→ WORK TO COMPLETE: An exact restatement of the entire listing is needed, excluding all images.

SUPPLIED MATERIAL START

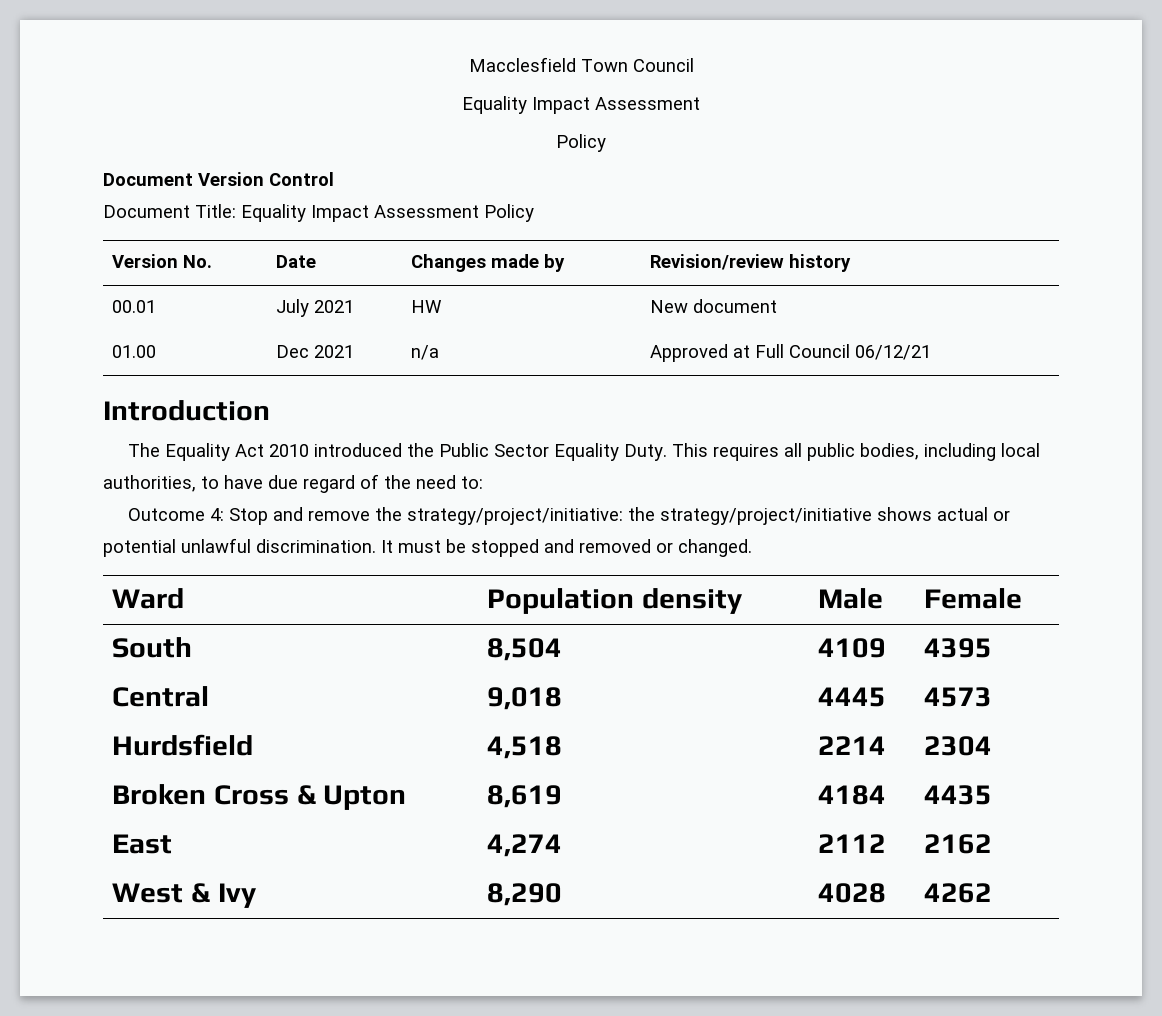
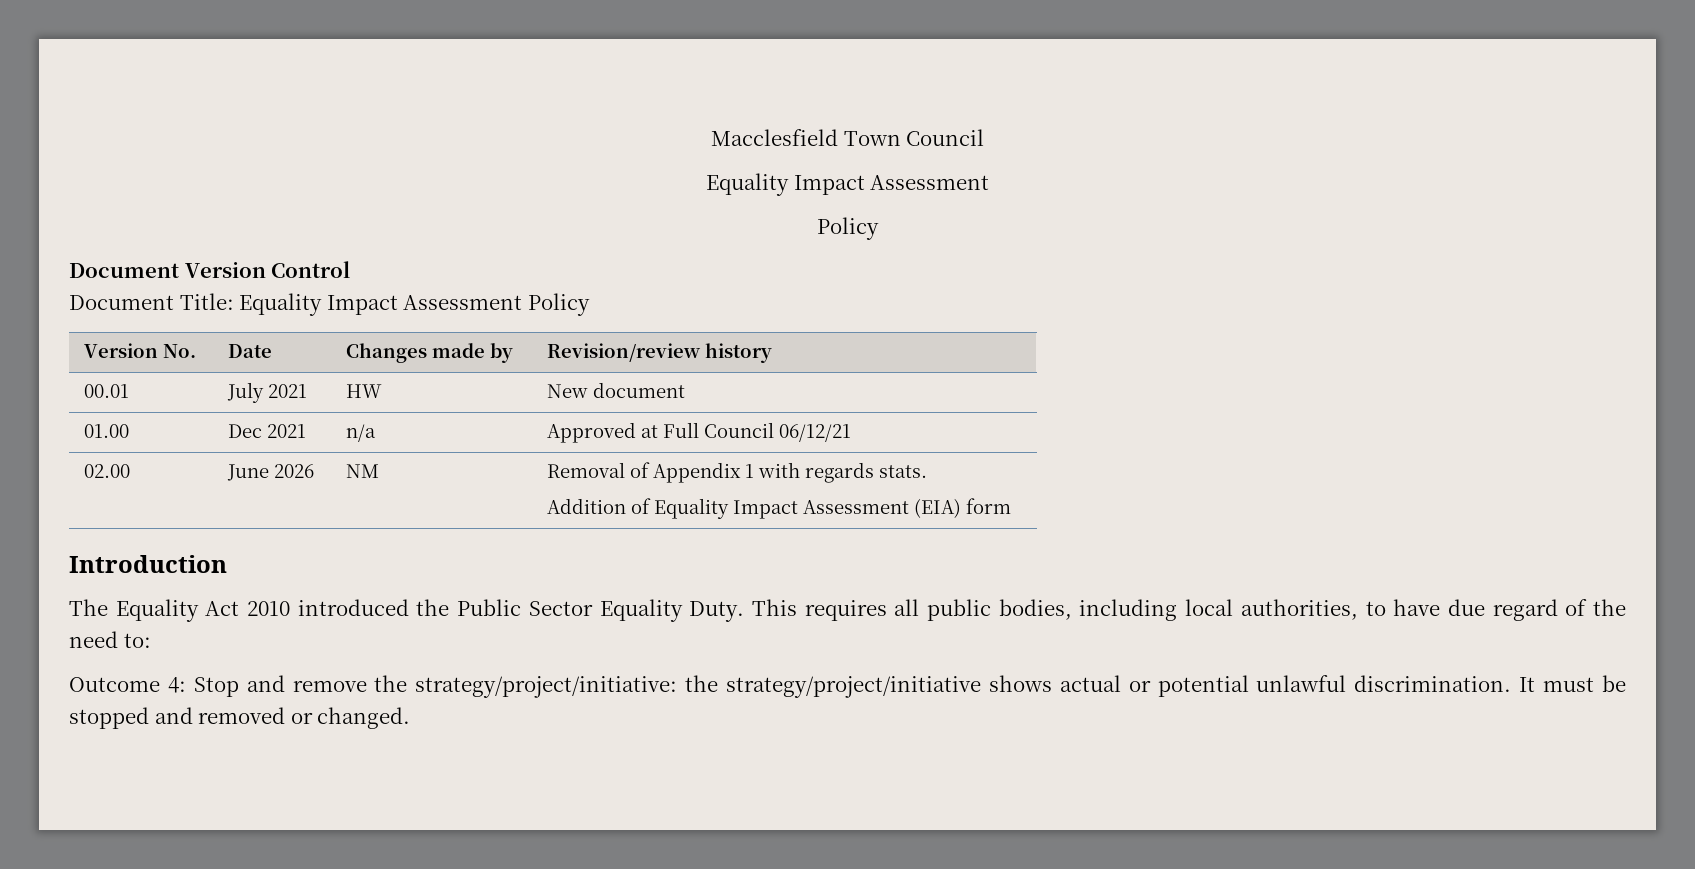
+ 02.00 | June 2026 | NM | Removal of Appendix 1 with regards stats.
+ Addition of Equality Impact Assessment (EIA) form
- Ward | Population density | Male | Female
- South | 8,504 | 4109 | 4395
- Central | 9,018 | 4445 | 4573
- Hurdsfield | 4,518 | 2214 | 2304
- Broken Cross & Upton | 8,619 | 4184 | 4435
- East | 4,274 | 2112 | 2162
- West & Ivy | 8,290 | 4028 | 4262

SUPPLIED MATERIAL END

→ RESPONSE AREA:
+ 02.00 | June 2026 | NM | Removal of Appendix 1 with regards stats.
+ Addition of Equality Impact Assessment (EIA) form
- Ward | Population density | Male | Female
- South | 8,504 | 4109 | 4395
- Central | 9,018 | 4445 | 4573
- Hurdsfield | 4,518 | 2214 | 2304
- Broken Cross & Upton | 8,619 | 4184 | 4435
- East | 4,274 | 2112 | 2162
- West & Ivy | 8,290 | 4028 | 4262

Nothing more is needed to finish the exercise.